The prototype chase boat is nothing like we’ve seen before. It will use two 40-kilowatt electric motors powered via a fuel cell fed from four hydrogen tanks housed in the boat’s hulls.
However, propulsion will come from the front of the catamaran via electric motors mounted on the trailing edge of the front foil, with steering coming via a single deep rudder dropping down from the middle of the transom.
Traditional high-speed boats tend to have the propellors down the rear, as the weight of the engines used to power them tend to keep the rear of the boat constantly in contact with the water while the bow is often up out of the water.
Because this new catamaran uses foils that are likely to be tuned to stay a certain depth below the water’s surface, they can mount at the front of the boat.

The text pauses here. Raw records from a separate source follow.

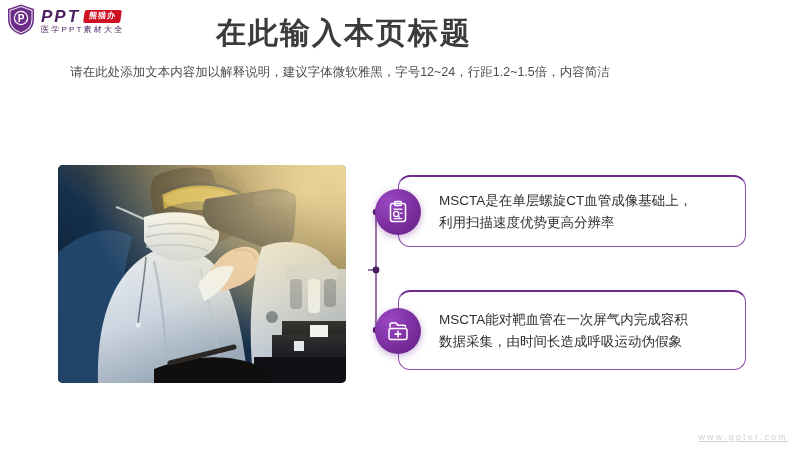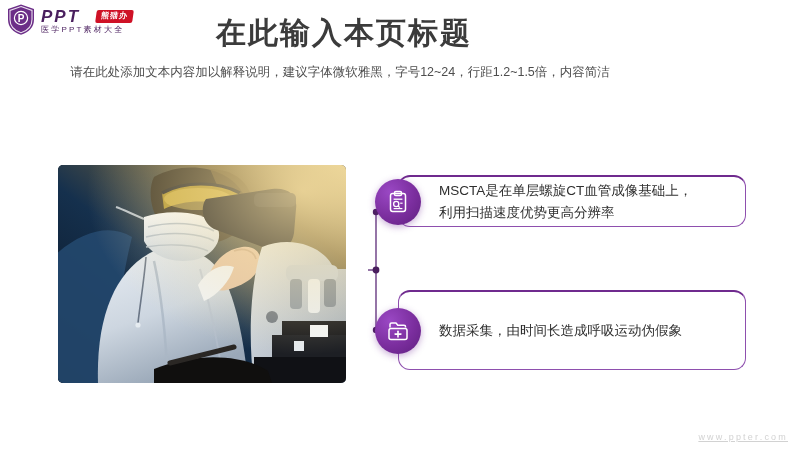"PPT" .brand-row1 { gap: 16px -> 4px }
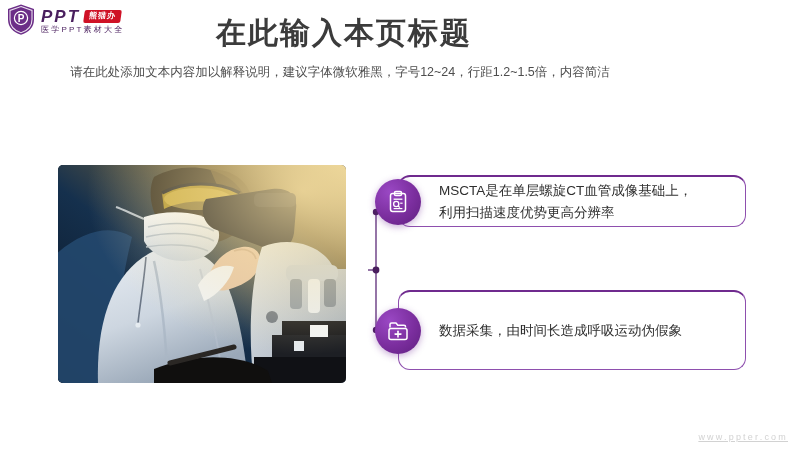"MSCTA是在单层螺旋CT血管成像基础上，" #card-1 { height: 52px -> 72px }
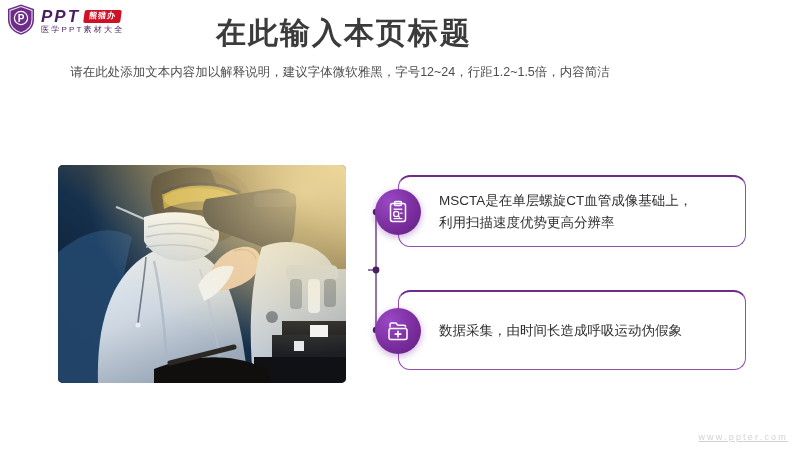"MSCTA能对靶血管在一次屏气内完成容积" div { html: none -> <div>MSCTA能对靶血管在一次屏气内完成容积</div> }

Also helping the design is the fact that the boats they will chase, the AC40, can really only sail on flat water if they want to use their foils.
The prototype six-seater boat, built using the same production methods and materials as the carbonfibre boats it is designed to keep pace with, is 10 metres long and will weigh around 5200kg once kitted out.
Just 33kg of that displacement will be the hydrogen fuel, stored at minus 250 degrees Celcius and under 350 bar of pressure – the equivalent of being 3.5 kliometres underwater.
The hydrogen will feed into a pair of 80kW hydrogen fuel cells adapted from the Toyota Mirai road car, where a chemical reaction mixes the gas with oxygen from the atmosphere to create water and electricity.
In the road-going version of the fuel cell, the electricity generated by the fuel cell is fed into a battery before it powers the electric motor driving the Mirai’s wheels. The America’s Cup chase boat will use a powertrain system originally developed for a bus to turn the propellors, and the software that will trim the foils to keep the chase boat above the water will be the same as the one that will keep the sailboats aloft..
The chase boat’s brief indicates it should comfortably cruise at up to 35 knots, but be capable of up to 50 knots while drawing on 440kW of peak performance so it can keep pace with the AC40s at full noise.
The anticipated range is anywhere up to 100 nautical miles.
Emirates Team New Zeland mechatronics engineer Michael Rasmussen said the new chase boat was a learning curve for everyone involved.
“But with that comes really focused engagement from everyone involved to produce something we hope will reach the objectives we set out to achieve in driving a clean change in the global marine industry from down here in New Zealand,” Rasmussen said.
“It will be an exciting yet stressful time once we are ready to get it out onto the water and put it to the test, which seems to be the way with every boat Emirates Team New Zealand creates.”
The prototype boat should launch early next month and will be put through a thorough sea trial to work through all the complex systems involved to get the boat up and flying.